The National Vietnam War Museum Gardens
The Gardens at the National Vietnam War Museum were established in 2007 to support the museum by providing a place of beauty for visitors to reflect on the history of the war. They were designed in stages by several groups of Parker County Master Gardeners.
The first garden built was the Meditation Garden. It has several pathways leading to two labyrinths that contain native and adapted plants. There are places to sit and rest, including a beautiful wooden gazebo. The pathways contain many memorial stones and bricks to honor those that fought in the war.
The Contemplation Garden was built next and features the Camp Holloway Wall, along with a very visible Huey helicopter. This wall is a replica of the original that was at the Camp Holloway headquarters in South Vietnam. The gardens include a bed designed in the shape of an “H” beneath the helicopter to designate a landing zone. Several types of roses and native grasses make up the foundations of this garden.
The Reflection Garden was designed by a young man for his Eagle Scout project. This garden includes the flags of the allies that supported the U.S. during the war. There are native and adapted plants here that survive on rainwater only (after initial establishment). There is a bridge that leads to a large helicopter that was used by the Vice President of the United States.
The Memorial Garden consists of a permanent display of a replica of the Vietnam Veterans Memorial wall located in Washington, D.C. There are large trees to provide shade and places to sit and remember those that were lost.
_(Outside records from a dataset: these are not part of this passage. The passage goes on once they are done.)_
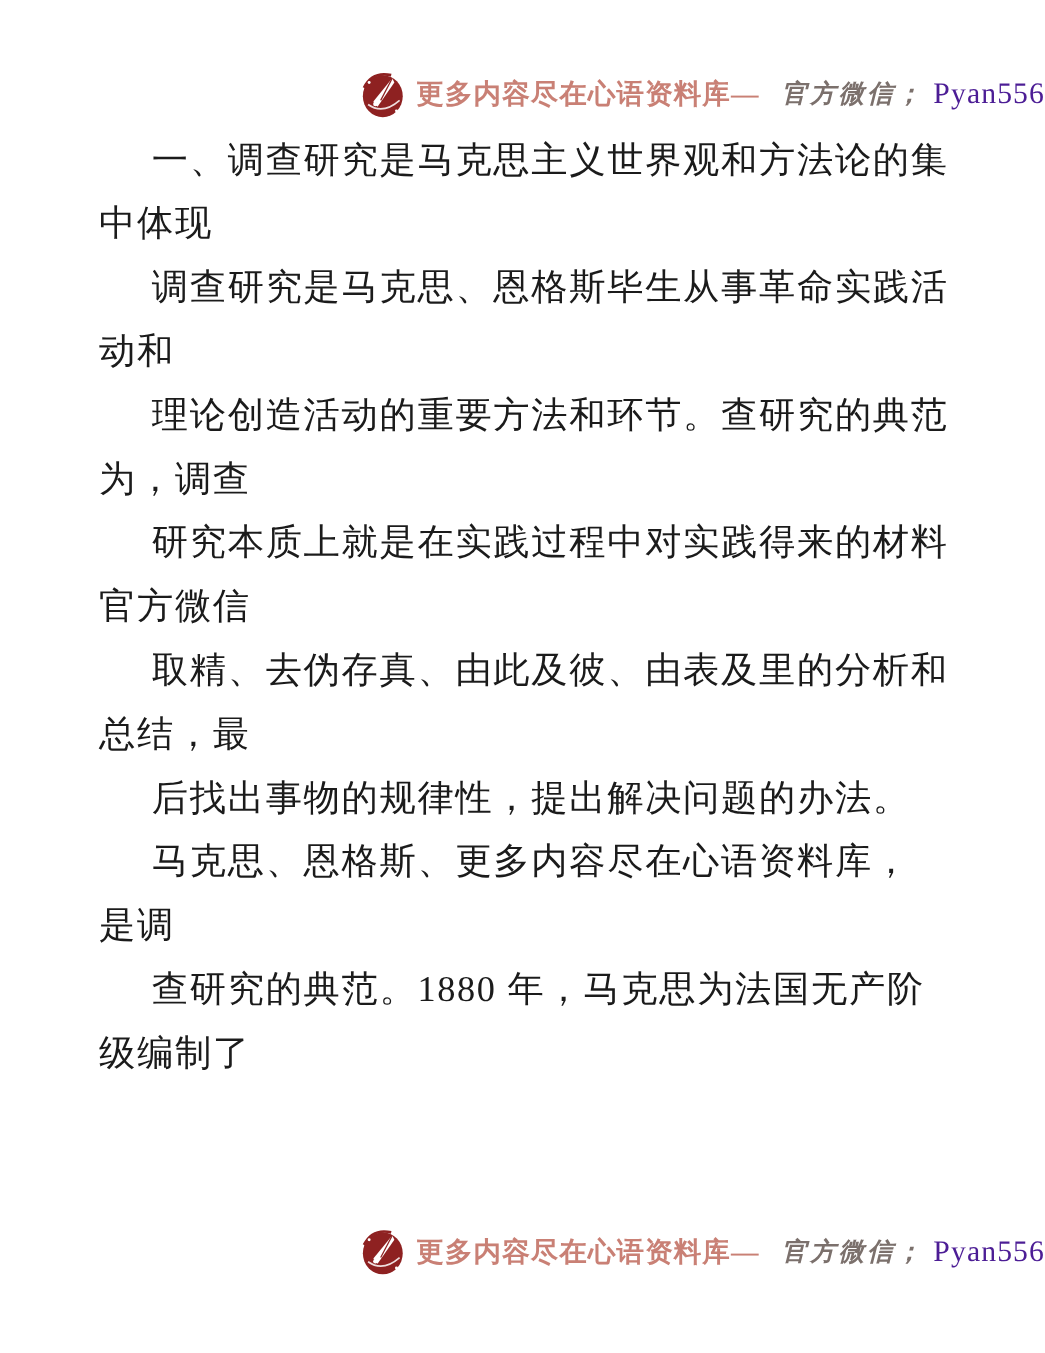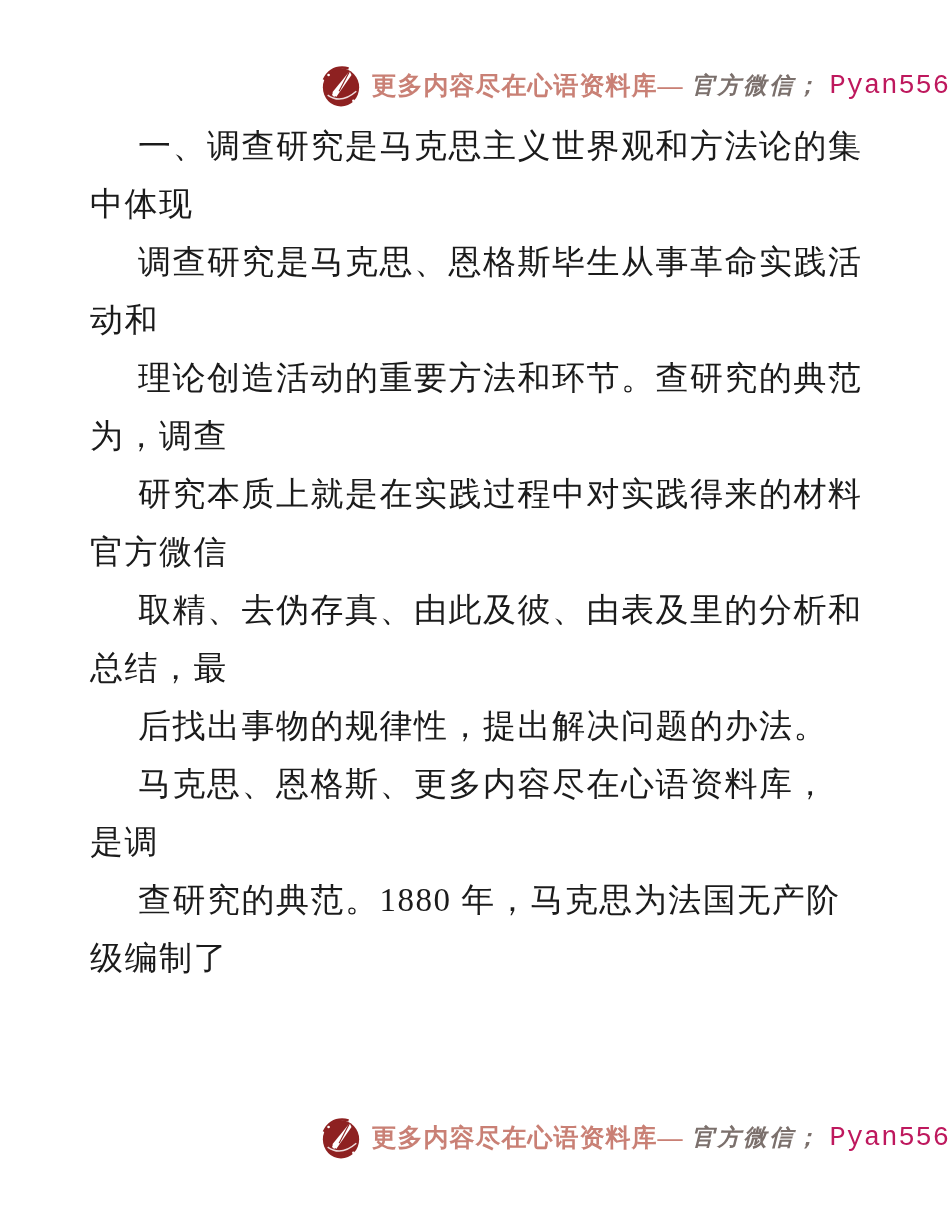"官方微信；" .wm-label { margin-left: none -> 12px }
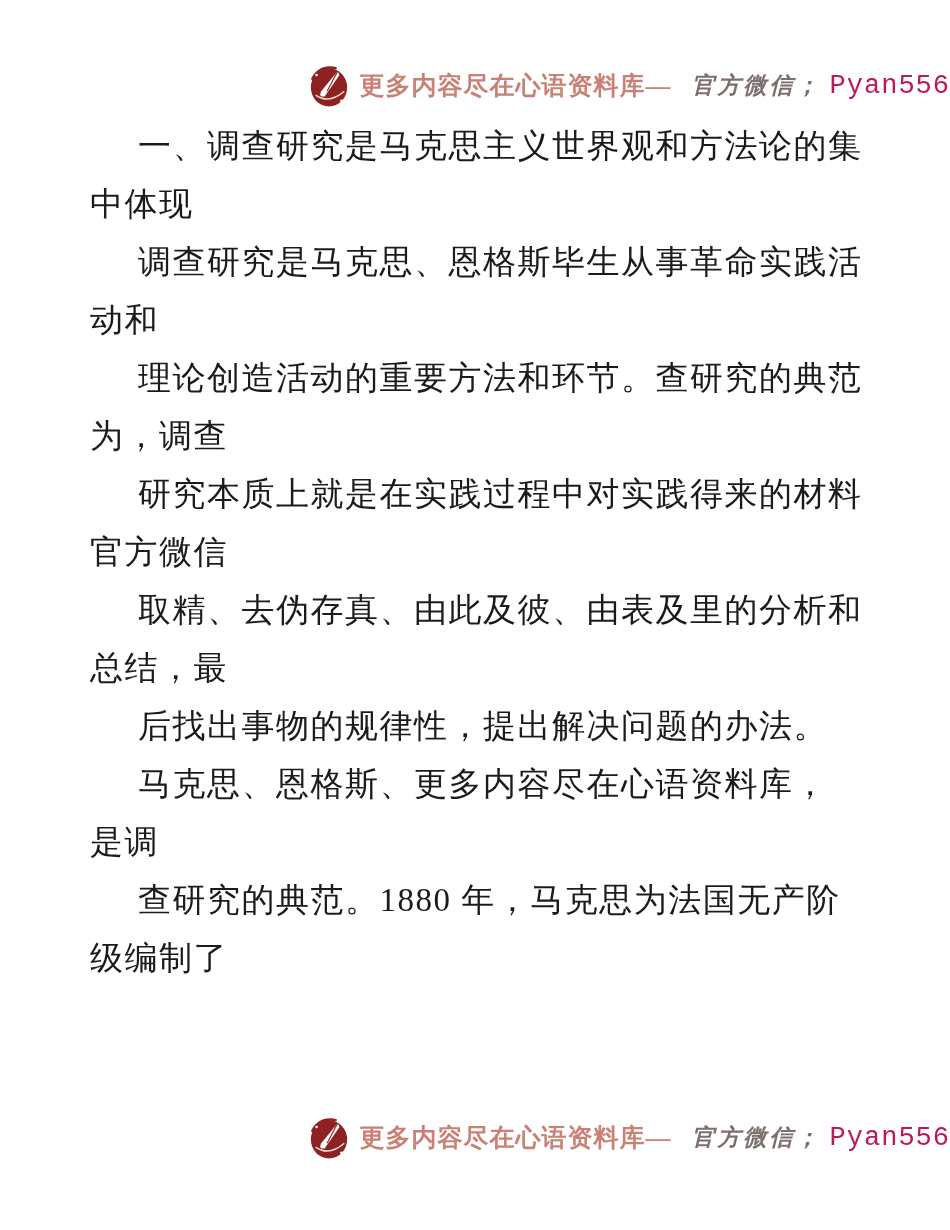"Pyan556" .wm-account { color: #be185d -> #4c1d95; font-family: Liberation Mono, monospace -> Liberation Serif, serif }
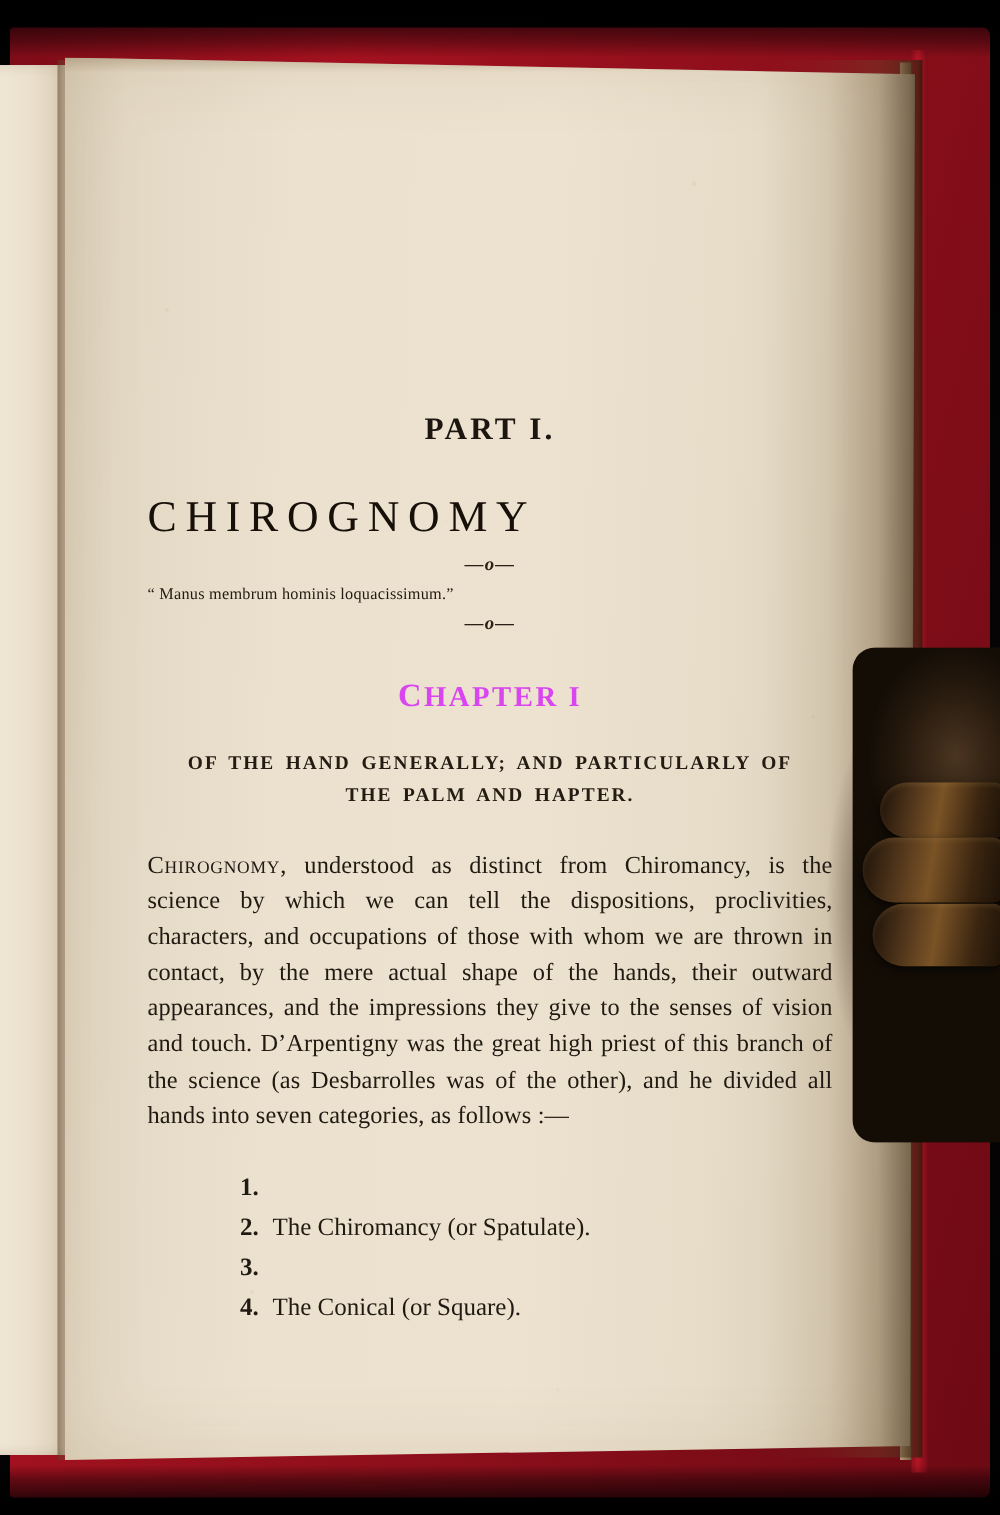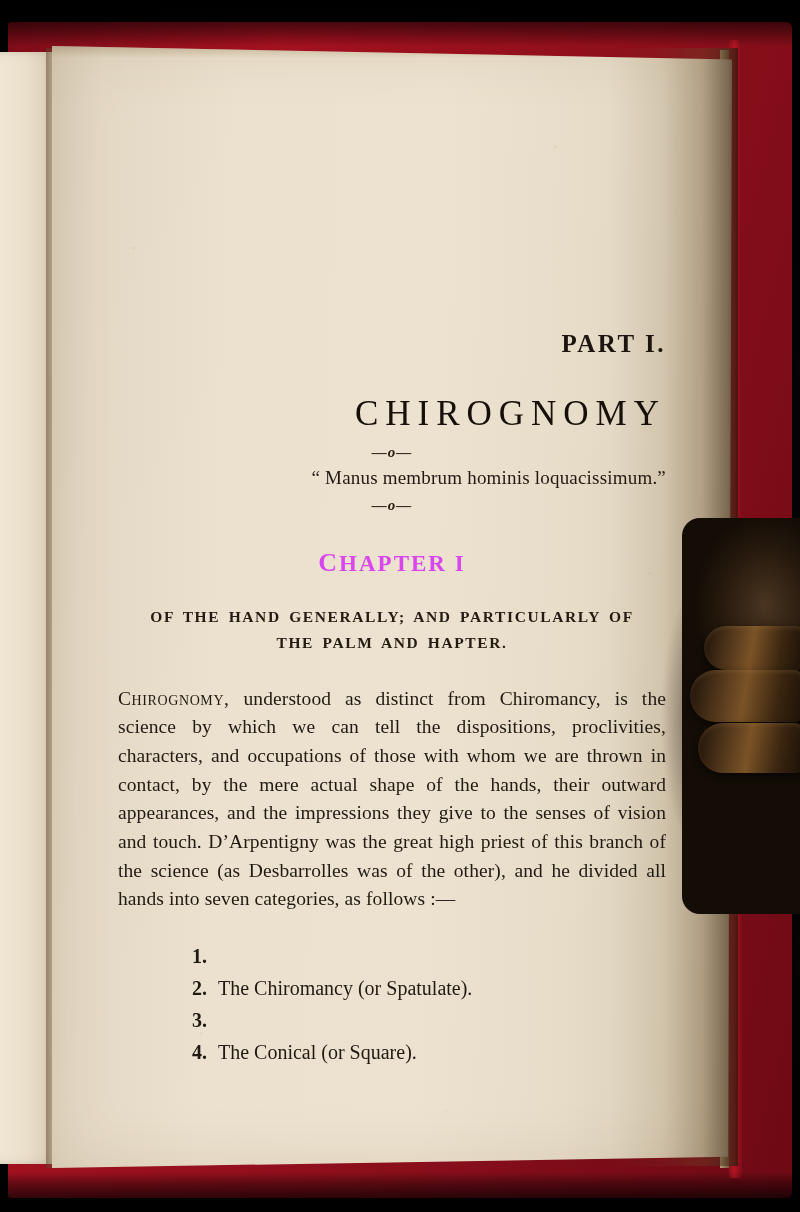"PART I." .part-heading { text-align: right -> center }
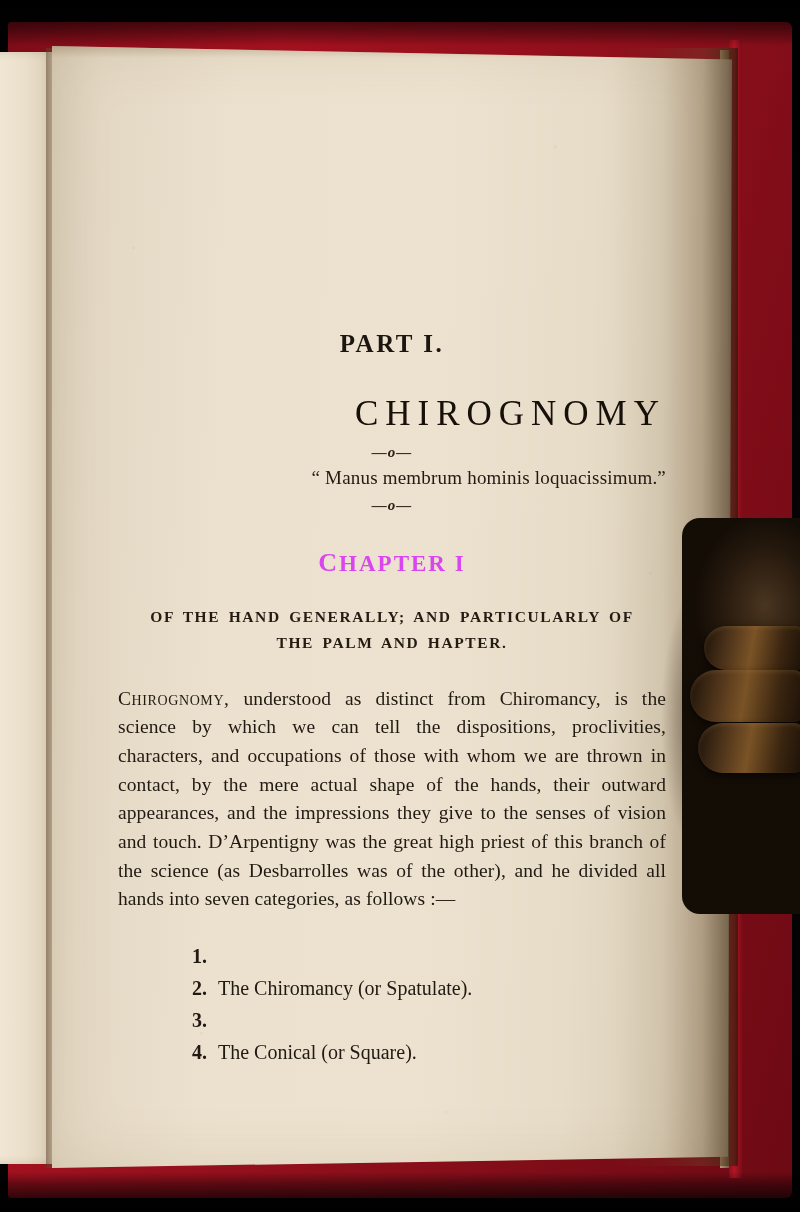"CHIROGNOMY" .work-title { text-align: right -> left }
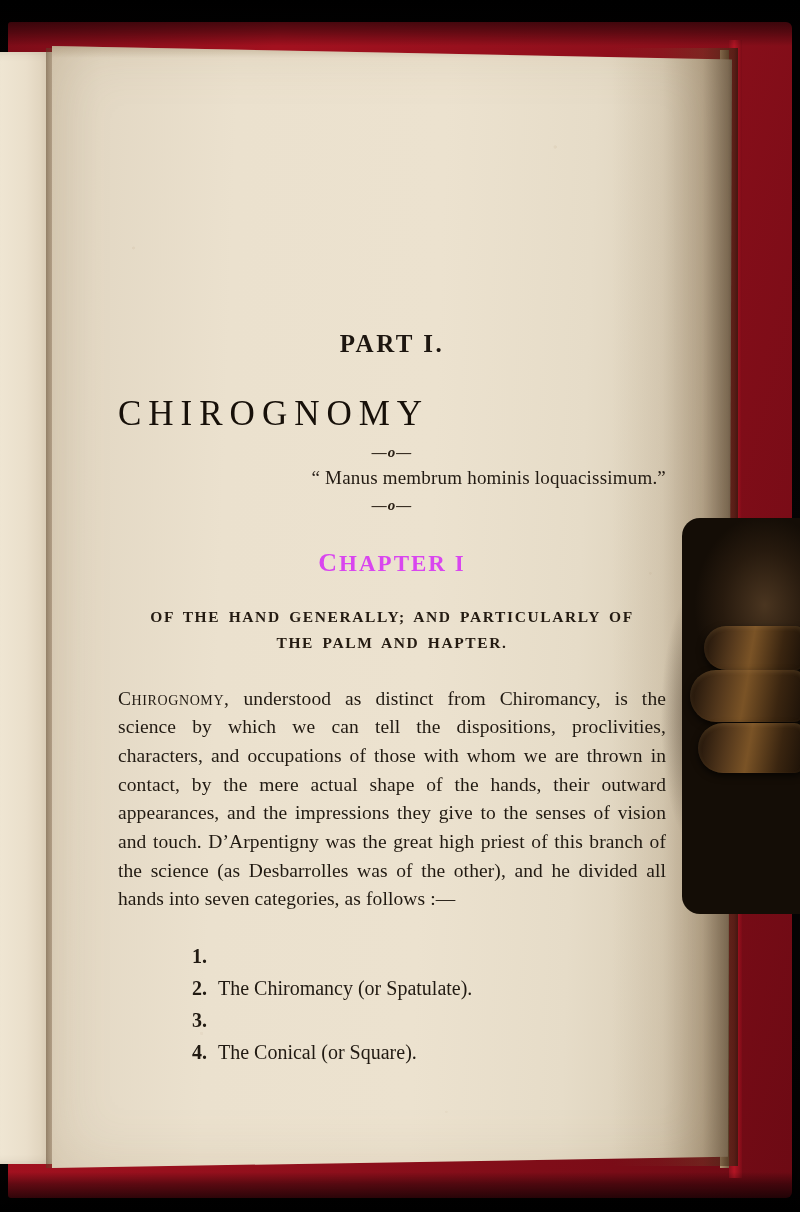"“ Manus membrum hominis loquacissimum.”" .epigraph { font-size: 19px -> 13px; text-align: right -> left }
The wall is updated after the wall in the capitol adds names for veterans that have been lost due to injury or illness that was received during the Vietnam war.
The Marine bed consists of roses and several native plants. The Navy bed contains memorials to sailors lost during the war and has native and adapted trees and plants.
Parker County Master Gardeners maintain the gardens with several workdays each month. The Gardens are open daily for visitors. The Museum is open five days a week and is located at 12685 Mineral Wells Highway.